The satellite was launched on 26 May 1999 as part of the PSLV-C2 mission, the fifth flight of the Indian Space Research Organisation's Polar Satellite Launch Vehicle program. This launch took place from the Sriharikota Range on India's southeastern coast. PSLV-C2 was a multi-payload mission, and DLR-TUBSAT rode to orbit alongside other spacecraft, a common arrangement for smaller satellites that can share a rocket and thereby reduce individual launch costs significantly. The international designator 1999-029B reflects its status as the second catalogued object from that launch event.

Significance and Current Status

DLR-TUBSAT holds a modest but genuine place in the history of small satellite development. Its emergence in the late 1990s coincided with a broader period of growing interest in microsatellites as a legitimate tool for both educational institutions and national space agencies looking to conduct relatively low-cost missions. The partnership model it embodied — a university handling the bus, a national agency supplying the payload — has since become a well-established template for academic space programs around the world.

For Technische Universität Berlin in particular, this satellite represented a continuation of the hands-on satellite development philosophy that the university had pursued for years. Programs like this give students and junior researchers direct experience with the full satellite development lifecycle: design, fabrication, testing, launch preparation, and post-launch operations. The skills and institutional knowledge built through such programs tend to outlast any individual satellite by many years.

From an orbital perspective, DLR-TUBSAT continues to be tracked by the U.S. Space Surveillance Network and is maintained in the public catalog with the NORAD ID 25757. Its orbit remains well above the altitude at which atmospheric drag would cause rapid decay, meaning the spacecraft is likely to remain aloft for a considerable further period regardless of whether it retains any operational capability. The mission status and operational condition of the satellite are not confirmed in the publicly available catalog data, and it should be considered potentially non-operational given that its designed lifespan was approximately one year from its 1999 launch.

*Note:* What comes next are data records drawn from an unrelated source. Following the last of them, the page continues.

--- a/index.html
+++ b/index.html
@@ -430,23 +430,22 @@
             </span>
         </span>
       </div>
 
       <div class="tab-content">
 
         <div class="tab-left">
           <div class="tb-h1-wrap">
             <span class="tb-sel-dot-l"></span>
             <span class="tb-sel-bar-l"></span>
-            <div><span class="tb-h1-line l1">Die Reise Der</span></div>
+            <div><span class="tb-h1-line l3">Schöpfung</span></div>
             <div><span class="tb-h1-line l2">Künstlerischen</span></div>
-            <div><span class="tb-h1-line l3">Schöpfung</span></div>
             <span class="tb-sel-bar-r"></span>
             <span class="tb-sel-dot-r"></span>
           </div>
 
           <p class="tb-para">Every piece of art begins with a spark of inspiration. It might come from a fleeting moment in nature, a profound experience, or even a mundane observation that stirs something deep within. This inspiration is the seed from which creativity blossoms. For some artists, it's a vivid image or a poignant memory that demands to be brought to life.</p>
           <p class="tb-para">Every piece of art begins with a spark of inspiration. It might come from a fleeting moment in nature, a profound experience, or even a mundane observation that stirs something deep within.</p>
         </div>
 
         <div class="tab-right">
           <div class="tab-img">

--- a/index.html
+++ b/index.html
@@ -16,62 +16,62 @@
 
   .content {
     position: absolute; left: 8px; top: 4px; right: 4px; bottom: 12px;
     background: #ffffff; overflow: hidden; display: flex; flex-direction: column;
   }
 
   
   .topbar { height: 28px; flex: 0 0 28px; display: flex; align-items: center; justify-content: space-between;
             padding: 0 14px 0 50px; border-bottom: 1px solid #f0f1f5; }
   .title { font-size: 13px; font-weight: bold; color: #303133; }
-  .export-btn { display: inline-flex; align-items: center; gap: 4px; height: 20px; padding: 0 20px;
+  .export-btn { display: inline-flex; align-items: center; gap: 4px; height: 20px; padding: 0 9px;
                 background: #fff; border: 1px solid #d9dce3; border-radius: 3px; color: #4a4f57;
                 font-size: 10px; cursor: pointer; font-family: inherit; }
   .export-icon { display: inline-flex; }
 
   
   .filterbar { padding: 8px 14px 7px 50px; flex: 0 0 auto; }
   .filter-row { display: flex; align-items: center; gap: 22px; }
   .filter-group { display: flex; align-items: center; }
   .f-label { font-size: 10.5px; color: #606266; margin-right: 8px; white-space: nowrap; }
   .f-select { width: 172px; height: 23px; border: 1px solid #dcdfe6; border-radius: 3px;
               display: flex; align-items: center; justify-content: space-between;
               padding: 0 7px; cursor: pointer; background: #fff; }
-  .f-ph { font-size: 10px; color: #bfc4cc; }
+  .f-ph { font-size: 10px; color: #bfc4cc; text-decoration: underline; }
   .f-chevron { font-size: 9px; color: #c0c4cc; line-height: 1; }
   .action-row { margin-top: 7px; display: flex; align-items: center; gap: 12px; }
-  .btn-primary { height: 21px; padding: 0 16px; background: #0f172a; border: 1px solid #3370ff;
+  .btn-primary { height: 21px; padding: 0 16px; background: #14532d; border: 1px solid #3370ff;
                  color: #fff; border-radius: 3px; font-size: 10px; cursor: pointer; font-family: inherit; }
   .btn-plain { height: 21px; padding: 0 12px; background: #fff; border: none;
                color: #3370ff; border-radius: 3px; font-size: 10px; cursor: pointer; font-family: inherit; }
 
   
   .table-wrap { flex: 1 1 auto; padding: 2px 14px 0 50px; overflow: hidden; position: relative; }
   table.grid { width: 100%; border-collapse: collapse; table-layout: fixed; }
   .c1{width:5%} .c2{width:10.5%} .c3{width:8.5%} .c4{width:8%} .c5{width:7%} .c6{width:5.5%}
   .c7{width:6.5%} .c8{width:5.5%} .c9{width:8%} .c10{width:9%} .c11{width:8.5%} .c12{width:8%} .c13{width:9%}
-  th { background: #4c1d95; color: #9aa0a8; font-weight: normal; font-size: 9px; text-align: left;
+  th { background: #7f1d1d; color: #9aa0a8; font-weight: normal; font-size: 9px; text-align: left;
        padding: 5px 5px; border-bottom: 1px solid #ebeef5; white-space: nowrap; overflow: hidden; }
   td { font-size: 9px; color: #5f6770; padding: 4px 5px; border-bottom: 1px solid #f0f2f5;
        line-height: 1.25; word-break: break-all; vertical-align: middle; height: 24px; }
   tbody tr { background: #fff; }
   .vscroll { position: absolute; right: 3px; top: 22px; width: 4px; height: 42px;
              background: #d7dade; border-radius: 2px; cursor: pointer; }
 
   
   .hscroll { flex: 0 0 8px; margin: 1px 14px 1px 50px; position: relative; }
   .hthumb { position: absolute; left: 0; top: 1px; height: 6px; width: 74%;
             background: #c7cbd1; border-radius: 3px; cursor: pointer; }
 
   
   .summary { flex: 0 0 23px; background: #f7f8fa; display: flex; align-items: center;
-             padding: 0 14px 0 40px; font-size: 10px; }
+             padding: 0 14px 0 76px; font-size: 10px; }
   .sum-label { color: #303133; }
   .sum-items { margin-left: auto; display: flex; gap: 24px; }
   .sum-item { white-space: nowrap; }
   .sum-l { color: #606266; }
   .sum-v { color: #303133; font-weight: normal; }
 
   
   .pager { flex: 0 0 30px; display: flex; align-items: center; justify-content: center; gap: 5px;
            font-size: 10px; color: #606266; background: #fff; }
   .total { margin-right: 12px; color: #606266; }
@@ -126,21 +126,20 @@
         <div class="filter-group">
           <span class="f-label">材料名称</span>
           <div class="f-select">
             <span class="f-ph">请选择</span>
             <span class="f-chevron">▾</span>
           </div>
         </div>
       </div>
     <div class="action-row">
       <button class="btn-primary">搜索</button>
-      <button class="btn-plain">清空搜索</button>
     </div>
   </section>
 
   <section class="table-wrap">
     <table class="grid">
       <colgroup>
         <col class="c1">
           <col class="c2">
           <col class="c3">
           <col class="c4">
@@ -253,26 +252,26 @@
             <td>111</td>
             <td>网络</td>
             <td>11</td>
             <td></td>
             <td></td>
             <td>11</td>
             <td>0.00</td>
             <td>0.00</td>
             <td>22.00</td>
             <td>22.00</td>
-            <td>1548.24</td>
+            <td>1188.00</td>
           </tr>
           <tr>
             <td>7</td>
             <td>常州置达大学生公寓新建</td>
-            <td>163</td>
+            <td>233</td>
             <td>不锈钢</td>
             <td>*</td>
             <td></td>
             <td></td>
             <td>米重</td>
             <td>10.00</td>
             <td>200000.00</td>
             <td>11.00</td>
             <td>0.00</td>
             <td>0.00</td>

The satellite serves as a historical data point in the trajectory of international launch services as well: its flight on a PSLV mission underscored the growing commercial viability of the Indian launch vehicle during the late 1990s and the willingness of European institutions to procure launch services from a broadening range of international providers.

How to Spot It

DLR-TUBSAT is a small microsatellite and does not rank among the more prominent naked-eye objects in low Earth orbit. Its compact size means it reflects relatively little sunlight compared to larger spacecraft or rocket bodies, so casual observation without optical aids is unlikely to be productive. That said, it orbits at an altitude between approximately 711 and 733 km in a nearly circular sun-synchronous orbit, and like any object in low Earth orbit it is in principle visible from the ground during the twilight hours when the observer is in darkness but the satellite is still illuminated by sunlight.

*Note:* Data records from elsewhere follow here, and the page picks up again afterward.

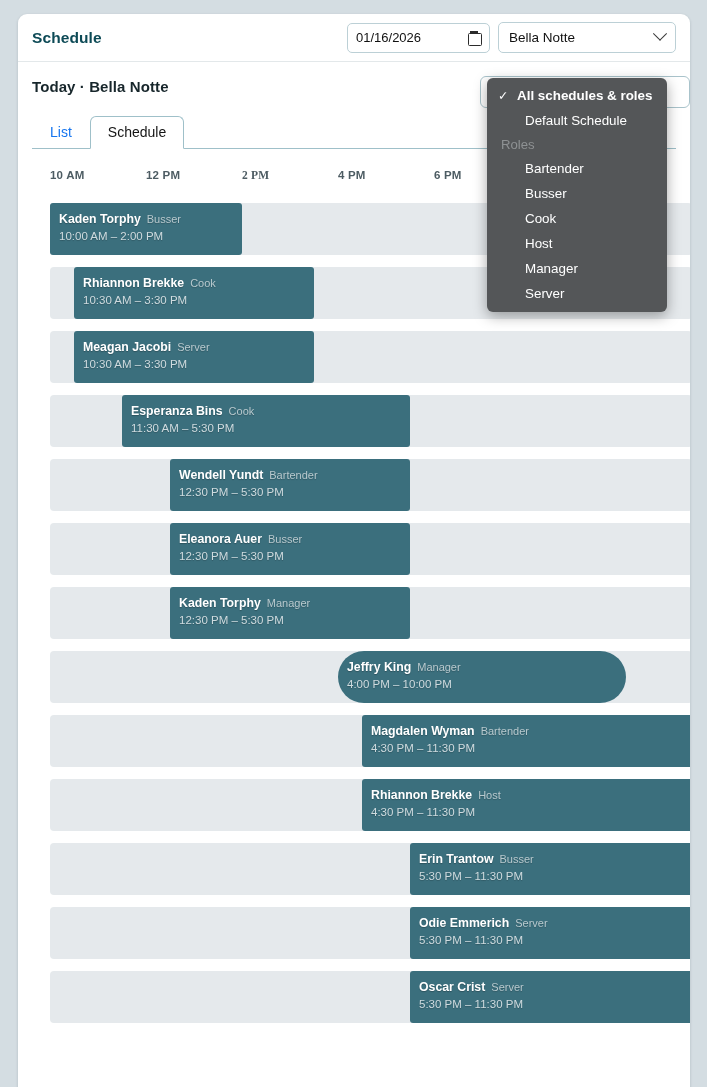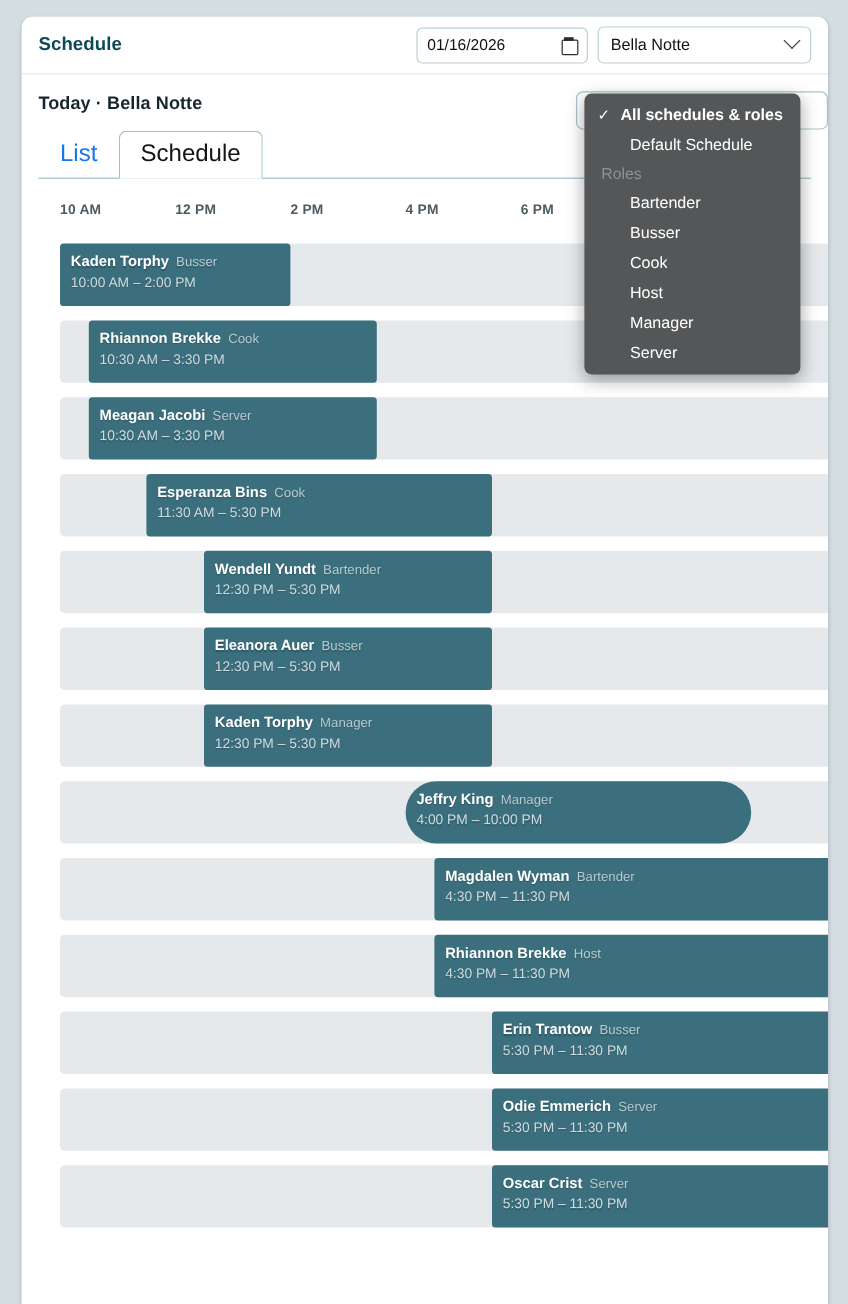--- a/index.html
+++ b/index.html
@@ -98,21 +98,21 @@
   }
 
   
   .tabs {
     position: relative;
     height: 38px; margin-top: 16px;
     border-bottom: 1px solid #9fc0c9;
     display: flex; align-items: flex-end;
   }
   .tab {
-    font-size: 20px;
+    font-size: 14px;
     padding: 7px 17px 8px 17px;
     border: 1px solid transparent;
     border-radius: 6px 6px 0 0;
     position: relative; bottom: -1px;
     cursor: pointer;
     margin-top: 31px;
   }
   .tab.inactive { color: #1675ef; }
   .tab.active {
     color: #141414;
@@ -221,21 +221,21 @@
       <div class="filter-button"></div>
 
       <div class="tabs">
         <div class="tab inactive">List</div>
         <div class="tab active">Schedule</div>
       </div>
 
       <div class="axis" id="axis">
           <div class="tick" style="left: 18px;">10 AM</div>
           <div class="tick" style="left: 114px;">12 PM</div>
-          <div class="tick" style="left: 210px;">2 PM</div>
+          <div class="tick" style="left: 210px; font-family: Liberation Serif, serif;">2 PM</div>
           <div class="tick" style="left: 306px;">4 PM</div>
           <div class="tick" style="left: 402px;">6 PM</div>
         </div>
 
       <div class="rows" id="rows">
           <div class="row" style="margin-left: 18px; width: 642px;">
             <div class="shift" style="left: 0px; width: 192px; background: rgb(59, 111, 125);">
               <div class="l1"><span class="nm">Kaden Torphy</span><span class="rl">Busser</span></div>
               <div class="l2">10:00 AM – 2:00 PM</div>
             </div>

Observers interested in attempting to locate DLR-TUBSAT should consult the live tracking data available on this site, which draws on the current two-line element sets associated with NORAD catalog ID 25757. Predictions of pass times, elevations, and sky directions will be far more accurate from real-time orbital data than from any static description. The optimal viewing windows are typically in the hour after sunset or the hour before sunrise, when ground-level darkness and high-altitude sunlight align to make a satellite visible as a slow-moving point of light crossing the sky.